What you have to do: Please repeat the records beneath this task exactly as they appear, but skip the images.
(Beginning of Dataset entries)
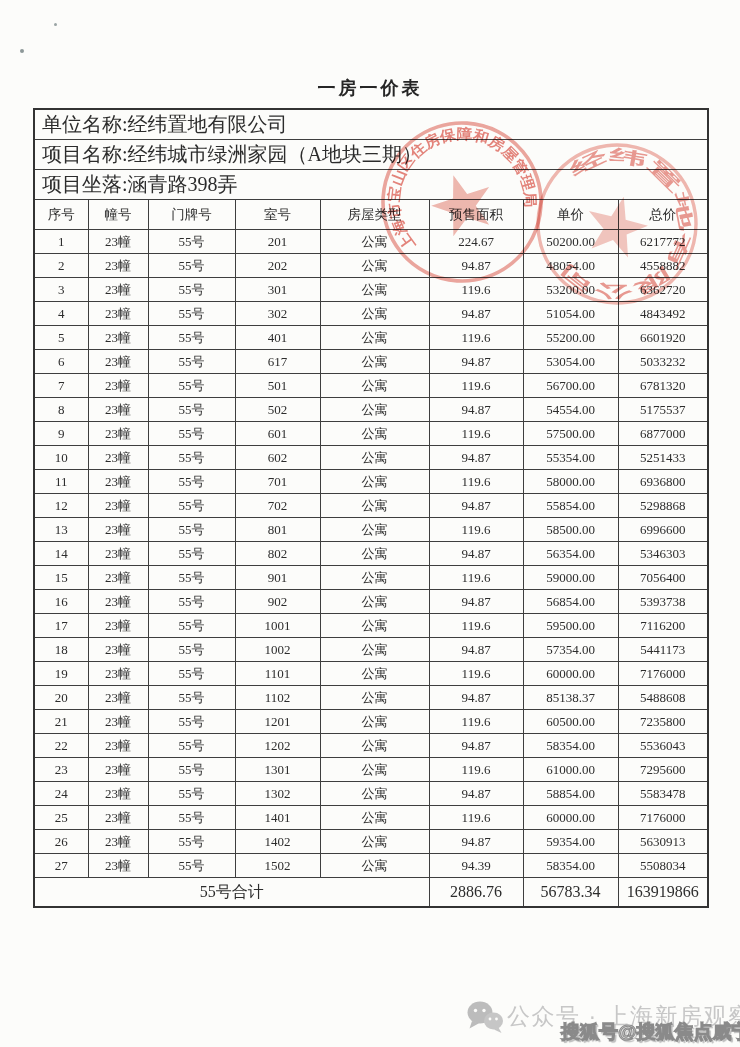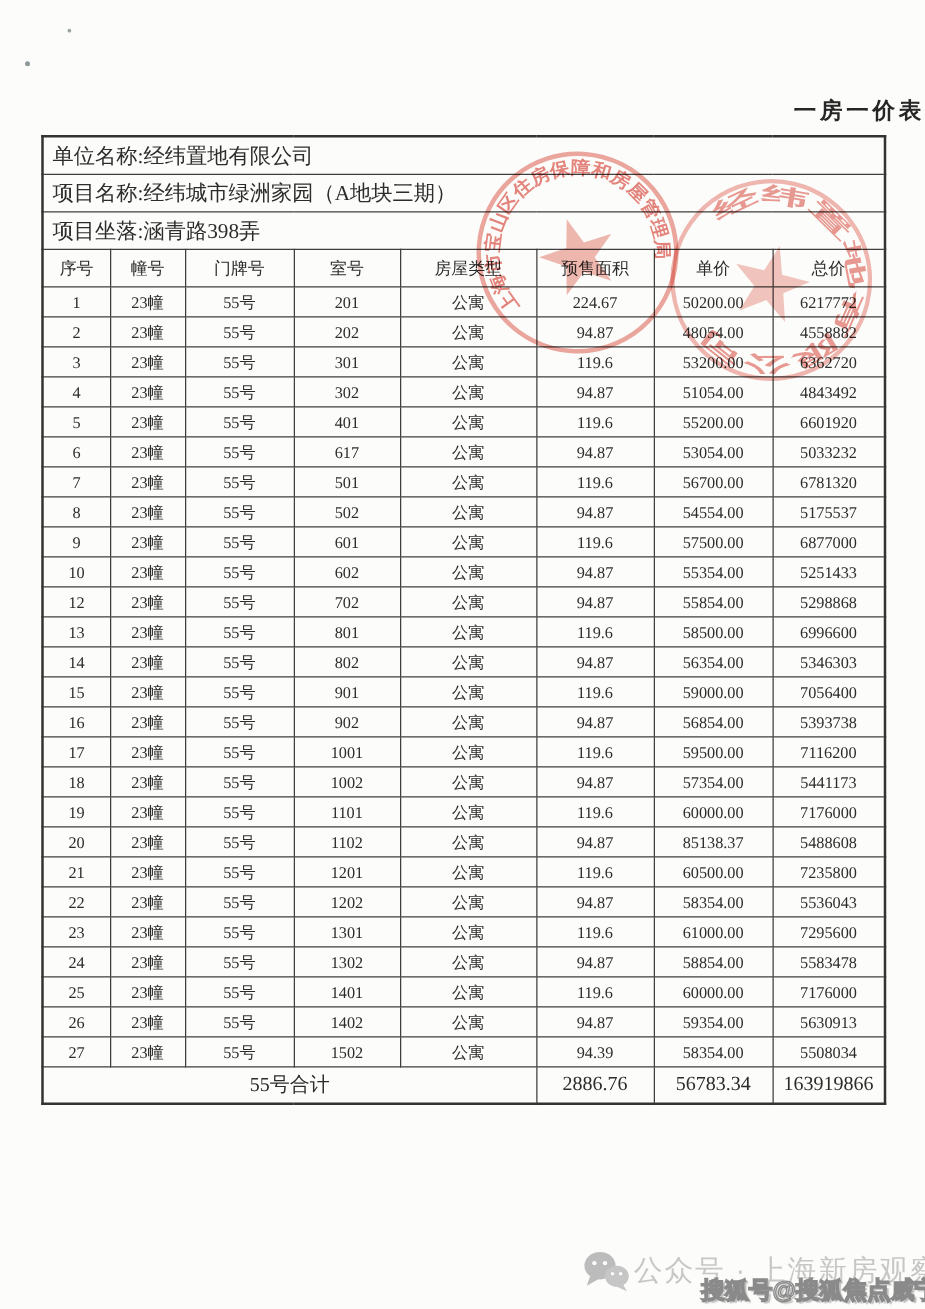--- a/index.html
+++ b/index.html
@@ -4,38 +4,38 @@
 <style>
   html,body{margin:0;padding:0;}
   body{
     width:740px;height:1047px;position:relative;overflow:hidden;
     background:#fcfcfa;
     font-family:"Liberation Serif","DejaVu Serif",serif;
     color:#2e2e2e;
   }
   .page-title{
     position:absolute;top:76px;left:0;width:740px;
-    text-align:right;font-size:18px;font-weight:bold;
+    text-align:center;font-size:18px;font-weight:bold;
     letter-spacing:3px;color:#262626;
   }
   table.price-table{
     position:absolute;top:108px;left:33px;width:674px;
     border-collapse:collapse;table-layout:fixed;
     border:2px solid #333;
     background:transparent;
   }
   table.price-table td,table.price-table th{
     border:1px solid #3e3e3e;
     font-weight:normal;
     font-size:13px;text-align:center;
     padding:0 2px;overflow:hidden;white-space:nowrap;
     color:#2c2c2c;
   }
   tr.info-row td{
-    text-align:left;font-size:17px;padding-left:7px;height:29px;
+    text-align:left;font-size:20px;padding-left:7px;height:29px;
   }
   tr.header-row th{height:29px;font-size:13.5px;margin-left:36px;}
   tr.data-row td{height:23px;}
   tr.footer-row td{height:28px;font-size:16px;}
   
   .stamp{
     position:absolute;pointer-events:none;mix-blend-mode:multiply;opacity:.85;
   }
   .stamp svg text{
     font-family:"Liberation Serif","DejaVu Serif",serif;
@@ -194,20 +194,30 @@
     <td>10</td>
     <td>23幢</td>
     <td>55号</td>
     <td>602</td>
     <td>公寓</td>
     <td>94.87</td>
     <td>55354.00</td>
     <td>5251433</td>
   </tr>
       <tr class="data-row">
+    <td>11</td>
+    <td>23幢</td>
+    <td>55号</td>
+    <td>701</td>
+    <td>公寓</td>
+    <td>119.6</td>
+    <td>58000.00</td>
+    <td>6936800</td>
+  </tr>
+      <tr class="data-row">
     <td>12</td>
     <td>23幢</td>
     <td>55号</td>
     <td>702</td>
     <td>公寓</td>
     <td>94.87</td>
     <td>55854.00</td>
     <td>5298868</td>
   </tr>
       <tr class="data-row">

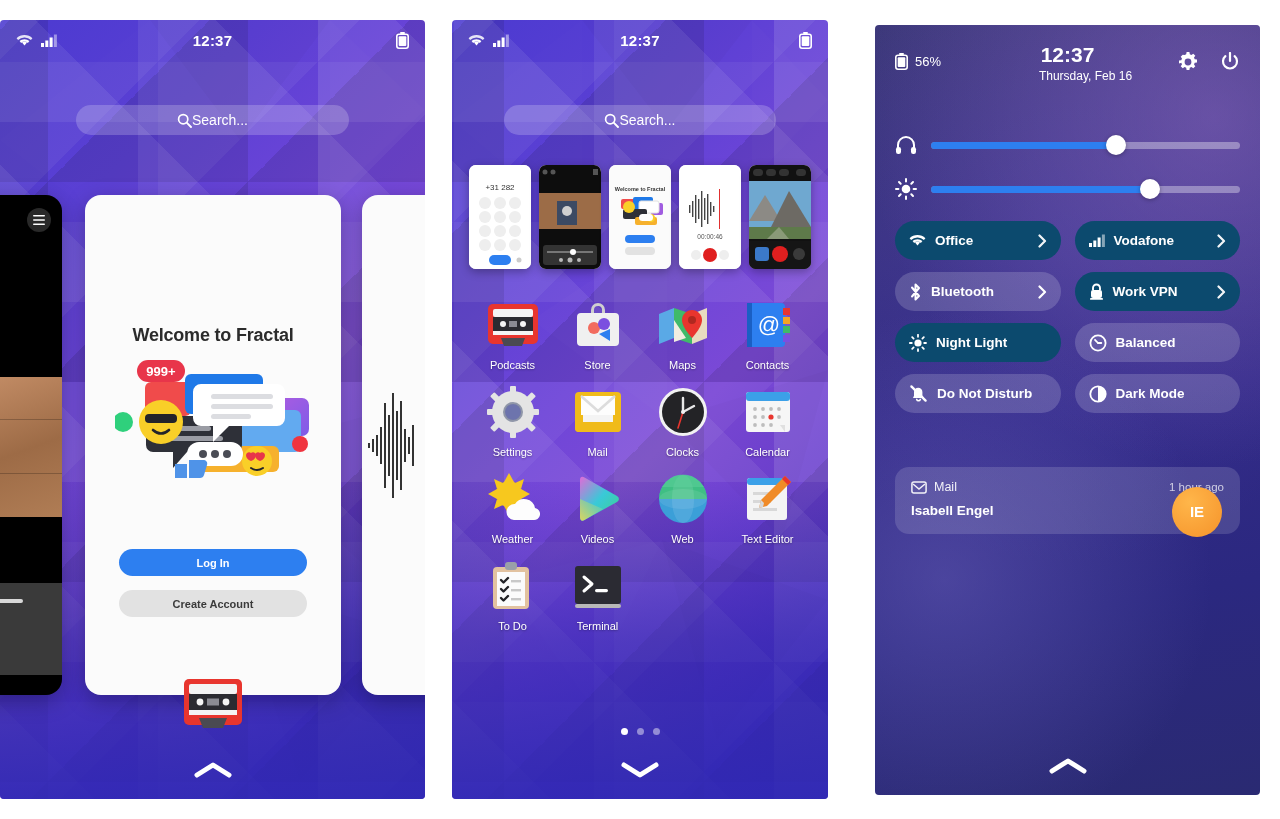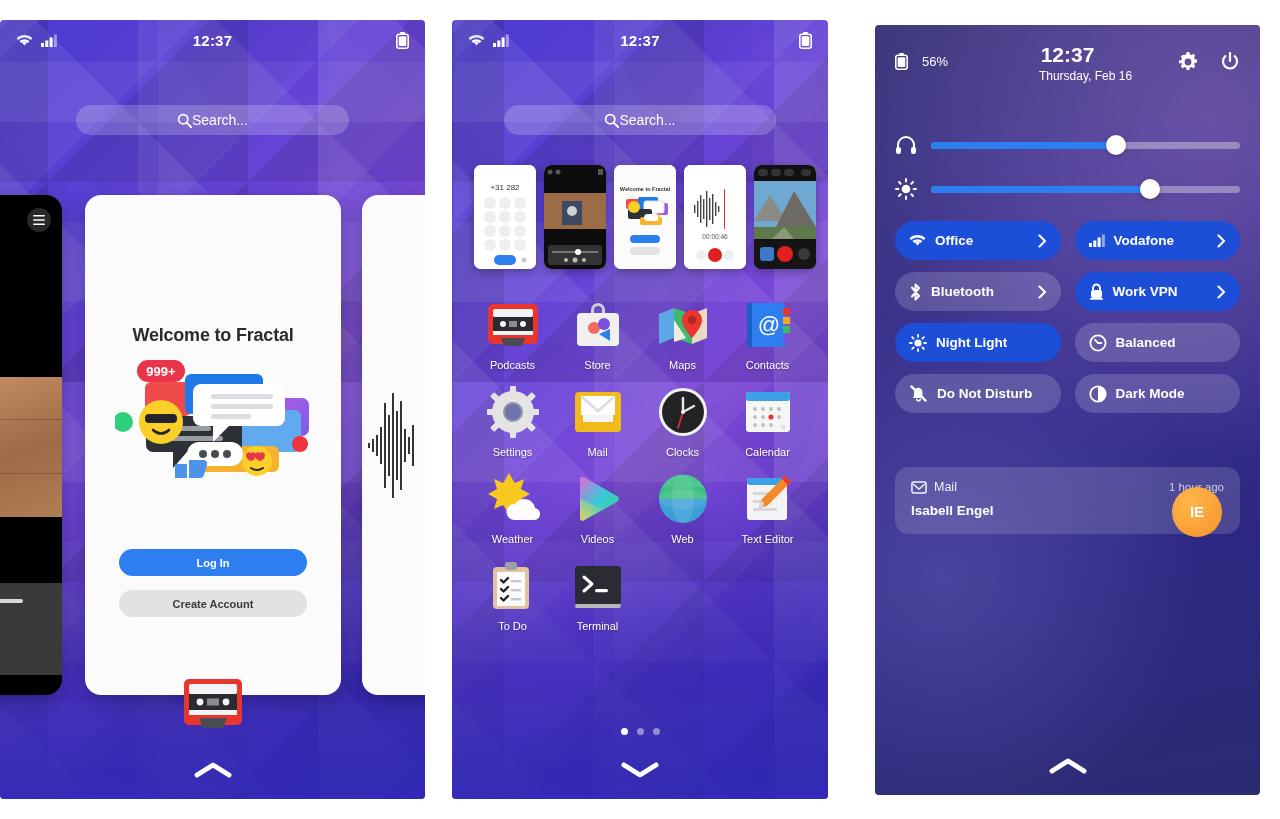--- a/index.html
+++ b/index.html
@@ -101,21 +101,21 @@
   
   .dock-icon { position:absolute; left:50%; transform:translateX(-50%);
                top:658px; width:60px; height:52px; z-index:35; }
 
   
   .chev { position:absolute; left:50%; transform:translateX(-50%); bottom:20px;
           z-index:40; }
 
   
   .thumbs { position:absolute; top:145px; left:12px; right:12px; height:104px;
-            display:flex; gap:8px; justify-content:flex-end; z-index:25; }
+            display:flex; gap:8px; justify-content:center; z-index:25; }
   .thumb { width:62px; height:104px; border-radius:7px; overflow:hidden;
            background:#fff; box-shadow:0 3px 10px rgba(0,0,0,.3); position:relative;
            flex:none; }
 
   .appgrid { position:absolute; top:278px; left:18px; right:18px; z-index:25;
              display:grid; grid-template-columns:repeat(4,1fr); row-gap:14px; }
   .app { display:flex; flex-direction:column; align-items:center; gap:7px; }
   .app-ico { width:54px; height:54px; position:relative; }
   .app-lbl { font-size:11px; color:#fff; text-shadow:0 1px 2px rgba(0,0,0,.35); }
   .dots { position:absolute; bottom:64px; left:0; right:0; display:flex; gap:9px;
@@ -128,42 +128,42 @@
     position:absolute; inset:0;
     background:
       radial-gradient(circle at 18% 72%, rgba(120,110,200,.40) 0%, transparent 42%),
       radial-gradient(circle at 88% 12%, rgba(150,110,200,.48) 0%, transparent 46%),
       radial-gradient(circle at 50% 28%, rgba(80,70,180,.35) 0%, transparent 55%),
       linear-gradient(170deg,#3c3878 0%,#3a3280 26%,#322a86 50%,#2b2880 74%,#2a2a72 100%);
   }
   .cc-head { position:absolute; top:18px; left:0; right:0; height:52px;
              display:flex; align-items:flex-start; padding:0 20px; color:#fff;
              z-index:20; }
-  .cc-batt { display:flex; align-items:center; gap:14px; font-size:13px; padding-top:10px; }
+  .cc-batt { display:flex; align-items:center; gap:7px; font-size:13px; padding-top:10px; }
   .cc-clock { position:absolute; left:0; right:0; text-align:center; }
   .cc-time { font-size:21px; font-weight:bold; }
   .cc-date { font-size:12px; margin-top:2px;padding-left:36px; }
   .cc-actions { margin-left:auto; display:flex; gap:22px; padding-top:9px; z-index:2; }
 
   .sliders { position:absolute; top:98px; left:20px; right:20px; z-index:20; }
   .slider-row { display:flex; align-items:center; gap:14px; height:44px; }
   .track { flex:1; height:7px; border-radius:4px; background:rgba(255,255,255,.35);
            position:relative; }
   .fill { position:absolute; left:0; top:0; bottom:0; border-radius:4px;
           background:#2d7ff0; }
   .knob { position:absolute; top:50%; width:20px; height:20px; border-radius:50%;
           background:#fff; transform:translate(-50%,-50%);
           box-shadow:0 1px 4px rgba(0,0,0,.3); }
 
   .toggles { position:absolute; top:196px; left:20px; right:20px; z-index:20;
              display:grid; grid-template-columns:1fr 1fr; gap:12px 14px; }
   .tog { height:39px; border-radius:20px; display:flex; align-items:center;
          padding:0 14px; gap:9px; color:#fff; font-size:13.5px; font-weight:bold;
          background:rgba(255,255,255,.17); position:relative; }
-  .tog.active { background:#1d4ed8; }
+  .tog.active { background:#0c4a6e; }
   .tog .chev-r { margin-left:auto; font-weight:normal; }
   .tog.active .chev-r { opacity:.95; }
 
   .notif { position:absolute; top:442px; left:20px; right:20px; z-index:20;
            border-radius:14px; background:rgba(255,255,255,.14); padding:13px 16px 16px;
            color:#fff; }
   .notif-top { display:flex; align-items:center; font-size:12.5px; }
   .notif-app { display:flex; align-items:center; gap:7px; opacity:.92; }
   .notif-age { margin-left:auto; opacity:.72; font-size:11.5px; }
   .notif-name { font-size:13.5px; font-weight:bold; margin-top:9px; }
(End of Dataset entries)
The answer:
--- a/index.html
+++ b/index.html
@@ -4,38 +4,38 @@
 <style>
   html,body{margin:0;padding:0;}
   body{
     width:740px;height:1047px;position:relative;overflow:hidden;
     background:#fcfcfa;
     font-family:"Liberation Serif","DejaVu Serif",serif;
     color:#2e2e2e;
   }
   .page-title{
     position:absolute;top:76px;left:0;width:740px;
-    text-align:right;font-size:18px;font-weight:bold;
+    text-align:center;font-size:18px;font-weight:bold;
     letter-spacing:3px;color:#262626;
   }
   table.price-table{
     position:absolute;top:108px;left:33px;width:674px;
     border-collapse:collapse;table-layout:fixed;
     border:2px solid #333;
     background:transparent;
   }
   table.price-table td,table.price-table th{
     border:1px solid #3e3e3e;
     font-weight:normal;
     font-size:13px;text-align:center;
     padding:0 2px;overflow:hidden;white-space:nowrap;
     color:#2c2c2c;
   }
   tr.info-row td{
-    text-align:left;font-size:17px;padding-left:7px;height:29px;
+    text-align:left;font-size:20px;padding-left:7px;height:29px;
   }
   tr.header-row th{height:29px;font-size:13.5px;margin-left:36px;}
   tr.data-row td{height:23px;}
   tr.footer-row td{height:28px;font-size:16px;}
   
   .stamp{
     position:absolute;pointer-events:none;mix-blend-mode:multiply;opacity:.85;
   }
   .stamp svg text{
     font-family:"Liberation Serif","DejaVu Serif",serif;
@@ -194,20 +194,30 @@
     <td>10</td>
     <td>23幢</td>
     <td>55号</td>
     <td>602</td>
     <td>公寓</td>
     <td>94.87</td>
     <td>55354.00</td>
     <td>5251433</td>
   </tr>
       <tr class="data-row">
+    <td>11</td>
+    <td>23幢</td>
+    <td>55号</td>
+    <td>701</td>
+    <td>公寓</td>
+    <td>119.6</td>
+    <td>58000.00</td>
+    <td>6936800</td>
+  </tr>
+      <tr class="data-row">
     <td>12</td>
     <td>23幢</td>
     <td>55号</td>
     <td>702</td>
     <td>公寓</td>
     <td>94.87</td>
     <td>55854.00</td>
     <td>5298868</td>
   </tr>
       <tr class="data-row">

--- a/index.html
+++ b/index.html
@@ -101,21 +101,21 @@
   
   .dock-icon { position:absolute; left:50%; transform:translateX(-50%);
                top:658px; width:60px; height:52px; z-index:35; }
 
   
   .chev { position:absolute; left:50%; transform:translateX(-50%); bottom:20px;
           z-index:40; }
 
   
   .thumbs { position:absolute; top:145px; left:12px; right:12px; height:104px;
-            display:flex; gap:8px; justify-content:flex-end; z-index:25; }
+            display:flex; gap:8px; justify-content:center; z-index:25; }
   .thumb { width:62px; height:104px; border-radius:7px; overflow:hidden;
            background:#fff; box-shadow:0 3px 10px rgba(0,0,0,.3); position:relative;
            flex:none; }
 
   .appgrid { position:absolute; top:278px; left:18px; right:18px; z-index:25;
              display:grid; grid-template-columns:repeat(4,1fr); row-gap:14px; }
   .app { display:flex; flex-direction:column; align-items:center; gap:7px; }
   .app-ico { width:54px; height:54px; position:relative; }
   .app-lbl { font-size:11px; color:#fff; text-shadow:0 1px 2px rgba(0,0,0,.35); }
   .dots { position:absolute; bottom:64px; left:0; right:0; display:flex; gap:9px;
@@ -128,42 +128,42 @@
     position:absolute; inset:0;
     background:
       radial-gradient(circle at 18% 72%, rgba(120,110,200,.40) 0%, transparent 42%),
       radial-gradient(circle at 88% 12%, rgba(150,110,200,.48) 0%, transparent 46%),
       radial-gradient(circle at 50% 28%, rgba(80,70,180,.35) 0%, transparent 55%),
       linear-gradient(170deg,#3c3878 0%,#3a3280 26%,#322a86 50%,#2b2880 74%,#2a2a72 100%);
   }
   .cc-head { position:absolute; top:18px; left:0; right:0; height:52px;
              display:flex; align-items:flex-start; padding:0 20px; color:#fff;
              z-index:20; }
-  .cc-batt { display:flex; align-items:center; gap:14px; font-size:13px; padding-top:10px; }
+  .cc-batt { display:flex; align-items:center; gap:7px; font-size:13px; padding-top:10px; }
   .cc-clock { position:absolute; left:0; right:0; text-align:center; }
   .cc-time { font-size:21px; font-weight:bold; }
   .cc-date { font-size:12px; margin-top:2px;padding-left:36px; }
   .cc-actions { margin-left:auto; display:flex; gap:22px; padding-top:9px; z-index:2; }
 
   .sliders { position:absolute; top:98px; left:20px; right:20px; z-index:20; }
   .slider-row { display:flex; align-items:center; gap:14px; height:44px; }
   .track { flex:1; height:7px; border-radius:4px; background:rgba(255,255,255,.35);
            position:relative; }
   .fill { position:absolute; left:0; top:0; bottom:0; border-radius:4px;
           background:#2d7ff0; }
   .knob { position:absolute; top:50%; width:20px; height:20px; border-radius:50%;
           background:#fff; transform:translate(-50%,-50%);
           box-shadow:0 1px 4px rgba(0,0,0,.3); }
 
   .toggles { position:absolute; top:196px; left:20px; right:20px; z-index:20;
              display:grid; grid-template-columns:1fr 1fr; gap:12px 14px; }
   .tog { height:39px; border-radius:20px; display:flex; align-items:center;
          padding:0 14px; gap:9px; color:#fff; font-size:13.5px; font-weight:bold;
          background:rgba(255,255,255,.17); position:relative; }
-  .tog.active { background:#1d4ed8; }
+  .tog.active { background:#0c4a6e; }
   .tog .chev-r { margin-left:auto; font-weight:normal; }
   .tog.active .chev-r { opacity:.95; }
 
   .notif { position:absolute; top:442px; left:20px; right:20px; z-index:20;
            border-radius:14px; background:rgba(255,255,255,.14); padding:13px 16px 16px;
            color:#fff; }
   .notif-top { display:flex; align-items:center; font-size:12.5px; }
   .notif-app { display:flex; align-items:center; gap:7px; opacity:.92; }
   .notif-age { margin-left:auto; opacity:.72; font-size:11.5px; }
   .notif-name { font-size:13.5px; font-weight:bold; margin-top:9px; }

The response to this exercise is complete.